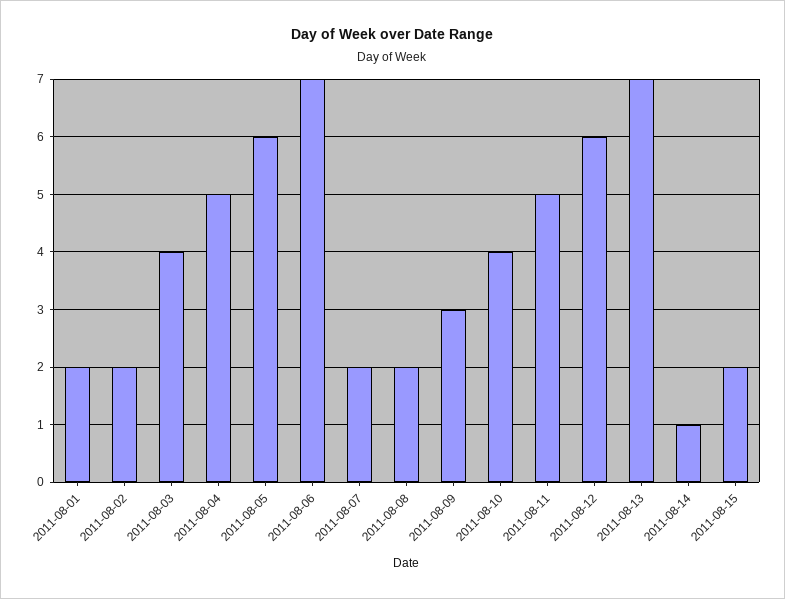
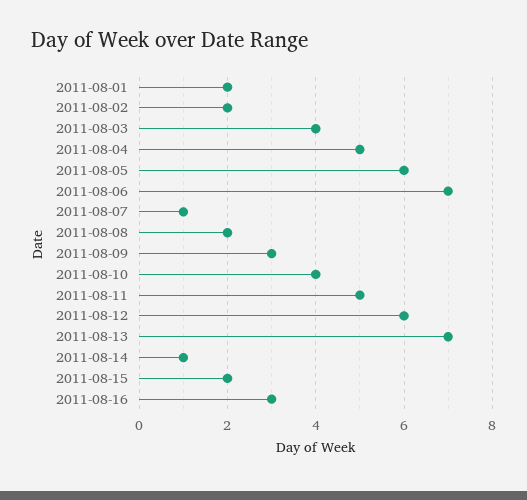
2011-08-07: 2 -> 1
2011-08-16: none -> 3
...
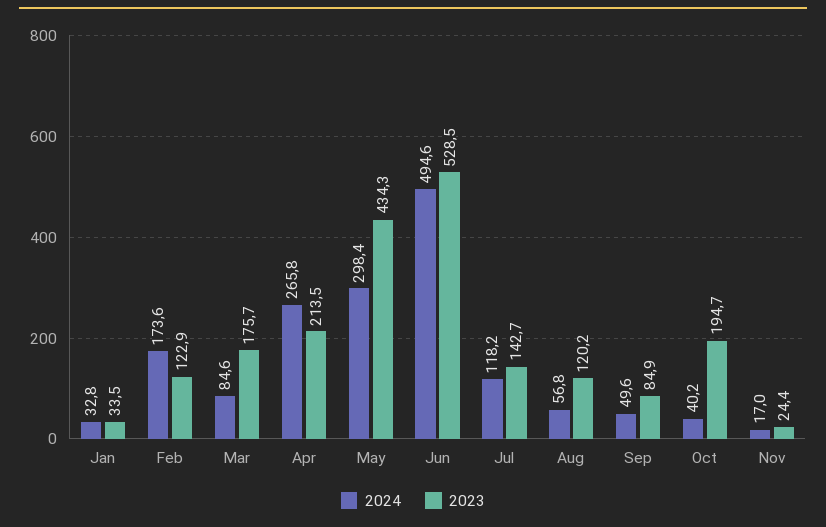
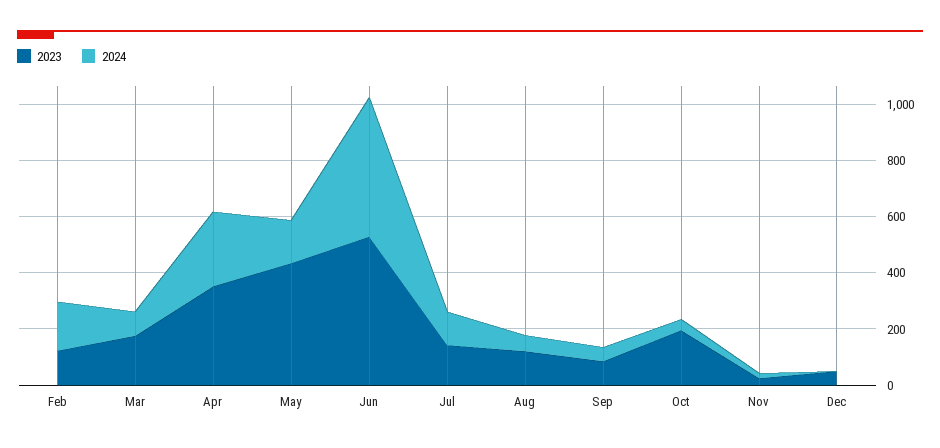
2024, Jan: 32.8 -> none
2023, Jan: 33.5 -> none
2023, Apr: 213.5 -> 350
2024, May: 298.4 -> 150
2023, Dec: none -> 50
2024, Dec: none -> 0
* * *
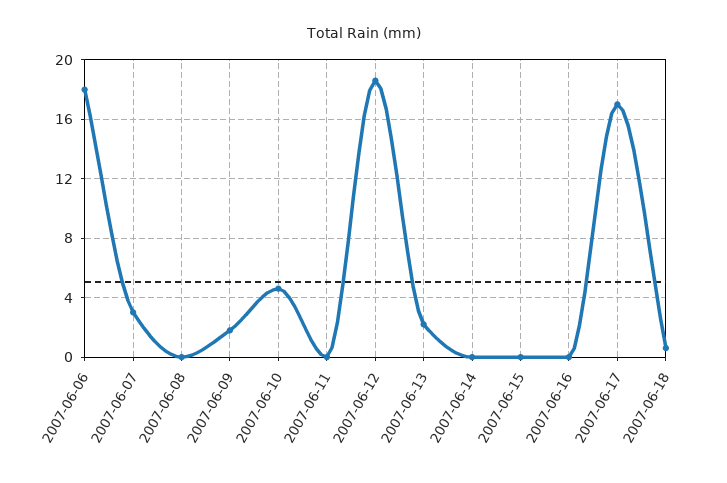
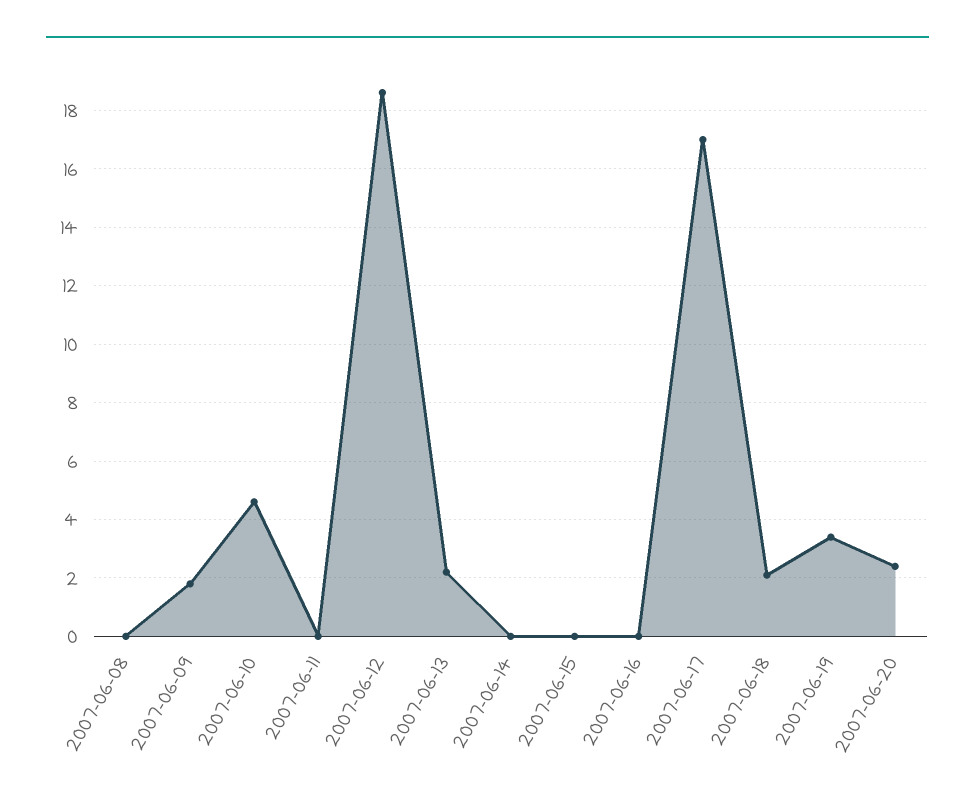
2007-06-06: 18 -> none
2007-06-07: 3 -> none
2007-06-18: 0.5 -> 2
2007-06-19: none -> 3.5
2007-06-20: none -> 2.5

**Exercise aim:**
Print exactly the lines of the listing above starting at the line containing "2024, Jan: 32.8 -> none" and ending at the line containing "2024, Dec: none -> 0", both included.

**Response to this exercise:**
2024, Jan: 32.8 -> none
2023, Jan: 33.5 -> none
2023, Apr: 213.5 -> 350
2024, May: 298.4 -> 150
2023, Dec: none -> 50
2024, Dec: none -> 0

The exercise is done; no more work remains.